Aah, Guillermo del Toro. Un personaggio eclettico, un regista dall’impronta riconoscibile, amante delle crude favole gotiche (pensiamo al Premio Oscar La Forma dell’Acqua, o a Il Labirinto del Fauno o ancora a Crimson Peak). Molti appassionati di videogames non potranno dimenticare la sua apparizione in Death Stranding nei panni di Deadman.
La sua ultima fatica si intitola Nightmare Alley, tradotto in italiano La Fiera delle Illusioni, in arrivo nelle sale il 27 gennaio. Abbiamo avuto il piacere di gustarci il film in anteprima.
Ecco quindi il nostro onesto parere, in una recensione ovviamente priva di spoiler.
Cosa trasforma gli uomini in bestie?
La locandina di Nightmare Alley – La Fiera delle Illusioni vede riportati sullo sfondo i vizi capitali che tutti ben conosciamo. Queste demoniache caratteristiche fanno parte del protagonista Stanton Carlisle (Bradley Cooper), un uomo apparentemente innocuo che viene assunto per dei lavoretti di manovalanza in una fiera, una sorta di luna park animato da personaggi grotteschi (come il mostruoso “Uomo-Bestia”) e abili truffatori.

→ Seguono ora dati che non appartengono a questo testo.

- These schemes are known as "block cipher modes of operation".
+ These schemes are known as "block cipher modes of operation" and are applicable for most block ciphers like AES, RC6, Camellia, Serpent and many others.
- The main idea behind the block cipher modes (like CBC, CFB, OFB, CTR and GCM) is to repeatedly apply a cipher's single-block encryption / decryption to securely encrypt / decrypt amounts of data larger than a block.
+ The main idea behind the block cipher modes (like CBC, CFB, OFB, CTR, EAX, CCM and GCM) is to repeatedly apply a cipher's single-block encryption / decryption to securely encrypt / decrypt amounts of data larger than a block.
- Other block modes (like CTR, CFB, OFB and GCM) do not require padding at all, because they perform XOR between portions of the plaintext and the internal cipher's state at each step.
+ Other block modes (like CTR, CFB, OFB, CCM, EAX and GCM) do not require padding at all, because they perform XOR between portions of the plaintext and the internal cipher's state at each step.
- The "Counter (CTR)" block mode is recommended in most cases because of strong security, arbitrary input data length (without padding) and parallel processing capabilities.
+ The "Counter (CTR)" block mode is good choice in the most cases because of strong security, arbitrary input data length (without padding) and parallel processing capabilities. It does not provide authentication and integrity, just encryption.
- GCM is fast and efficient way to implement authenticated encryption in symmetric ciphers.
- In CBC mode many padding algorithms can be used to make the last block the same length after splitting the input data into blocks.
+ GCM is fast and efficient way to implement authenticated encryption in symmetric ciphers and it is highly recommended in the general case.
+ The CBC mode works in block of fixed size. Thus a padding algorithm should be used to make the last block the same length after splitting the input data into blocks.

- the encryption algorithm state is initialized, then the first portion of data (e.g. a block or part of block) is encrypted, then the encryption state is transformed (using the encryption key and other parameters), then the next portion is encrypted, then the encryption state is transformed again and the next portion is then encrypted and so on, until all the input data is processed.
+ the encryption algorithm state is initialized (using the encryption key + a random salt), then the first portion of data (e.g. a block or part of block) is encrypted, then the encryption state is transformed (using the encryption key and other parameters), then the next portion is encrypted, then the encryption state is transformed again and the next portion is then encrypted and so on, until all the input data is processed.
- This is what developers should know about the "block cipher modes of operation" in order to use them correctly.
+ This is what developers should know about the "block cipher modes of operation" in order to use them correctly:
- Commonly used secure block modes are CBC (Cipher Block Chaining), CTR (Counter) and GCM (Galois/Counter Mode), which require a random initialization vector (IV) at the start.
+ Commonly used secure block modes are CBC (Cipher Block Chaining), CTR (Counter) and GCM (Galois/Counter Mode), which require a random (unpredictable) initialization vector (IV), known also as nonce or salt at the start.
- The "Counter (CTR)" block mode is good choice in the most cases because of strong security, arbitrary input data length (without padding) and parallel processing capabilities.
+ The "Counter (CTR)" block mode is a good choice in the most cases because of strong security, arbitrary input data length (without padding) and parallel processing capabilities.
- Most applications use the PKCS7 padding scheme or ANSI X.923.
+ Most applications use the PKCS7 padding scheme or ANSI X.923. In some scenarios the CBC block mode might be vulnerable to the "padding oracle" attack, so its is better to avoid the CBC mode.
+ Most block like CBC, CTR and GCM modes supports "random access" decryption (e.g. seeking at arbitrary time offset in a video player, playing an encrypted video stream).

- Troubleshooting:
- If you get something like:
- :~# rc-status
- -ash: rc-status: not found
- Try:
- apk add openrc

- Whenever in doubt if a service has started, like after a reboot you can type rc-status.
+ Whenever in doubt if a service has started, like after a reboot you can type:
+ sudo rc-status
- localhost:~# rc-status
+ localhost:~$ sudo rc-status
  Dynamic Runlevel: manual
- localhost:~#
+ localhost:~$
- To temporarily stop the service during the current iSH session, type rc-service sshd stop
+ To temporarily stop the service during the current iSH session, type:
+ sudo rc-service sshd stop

Stanton si ambienta subito tra questi reietti, trovando terreno fertile per le sue ambizioni e i suoi sogni di gloria: imparando da chi lo circonda, aiutato da un aspetto attraente e da modi falsamente gentili, riesce ben presto a farsi strada nel mondo del mentalismo. Stanton è abile nel “leggere” le persone e nel manipolarle per fargli credere ciò che vuole: ha un animo da profiler, riesce così a far leva sui desideri più reconditi delle persone e sui loro traumi per elevarsi dalla massa e spacciare per veri i propri poteri di sensitivo.
Sì, avete capito bene. Il protagonista della storia raccontata da Guillermo Del Toro (e tratta dal romanzo di William Lindsay Gresham) è, di fatto, il villain dell’intera faccenda. Stanton è un uomo corrotto dalla propria avidità, un manipolatore che farebbe qualsiasi cosa per i soldi.
Attorno a lui ruota una giostra di personaggi più o meno a fuoco. In particolare, Stanton rimarrà invischiato in due relazioni parallele con due donne altrettanto agli antipodi: Molly (Rooney Mara), che fa parte delle attrazioni del luna park, e Lilith Ritter (Cate Blanchett), una ricca psicologa di New York.
La situazione si complica quando il truffatore sale la scala sociale, puntando a prede sempre più pericolose.
Un film affascinante, ma non del tutto riuscito
Nightmare Alley – La Fiera delle Illusioni ha una interessante struttura narrativa circolare, che però non soddisfa per tutta la durata del film, lasciando troppo spazio ai momenti morti. La prima metà del film, quella prettamente dedicata alla fiera, è purtroppo la meno riuscita. Prolissa, sa di già visto e patisce un’ambientazione fin troppo sfruttata nel cinema più recente (vedi, ad esempio, Freaks Out di Gabriele Mainetti).
Il film decolla davvero nella sua seconda metà, con l’arrivo del protagonista ai piani alti dell’elitè newyorkese. Inutile far notare che questo cambio di scenario corrisponde anche all’introduzione di Cate Blanchett nei panni della psicologa Ritter, di sicuro il personaggio più intrigante dell’intera vicenda.
Ambientato negli anni Quaranta, il film ha una fotografia e dei personaggi che prendono a piene mani dal genere noir. La Ritter è, in questo caso, l’indispensabile femme fatale: la sua mancanza si fa decisamente sentire nella prima parte di Nightmare Alley. Difficile non notare la somiglianza tra il suo personaggio e l’iconica Dottoressa Bedelia Du Maurier nella serie TV Hannibal, interpretata da Gillian Anderson.
Peccato invece per alcuni personaggi secondari (come ad esempio la chiaroveggente Zeena, interpretata da Toni Collette), che non hanno abbastanza spazio per esprimersi e vengono presto abbandonati e dimenticati nel corso delle due ore e mezza di pellicola.
Il ritmo del film aumenta vertiginosamente durante le battute finali, accompagnando la rovinosa discesa agli inferi del protagonista. Nightmare Alley – La Fiera delle Illusioni si mostra quindi per ciò che è: un film affascinante e intrigante che però non riesce a convincere dall’inizio alla fine. Si tratta di una vera chicca dal punto di vista della fotografia spiccatamente noir e dei personaggi “hard-boiled”, peccato per un ritmo non sempre efficace e per il potenziale sprecato di alcuni personaggi. Troppa carne al fuoco.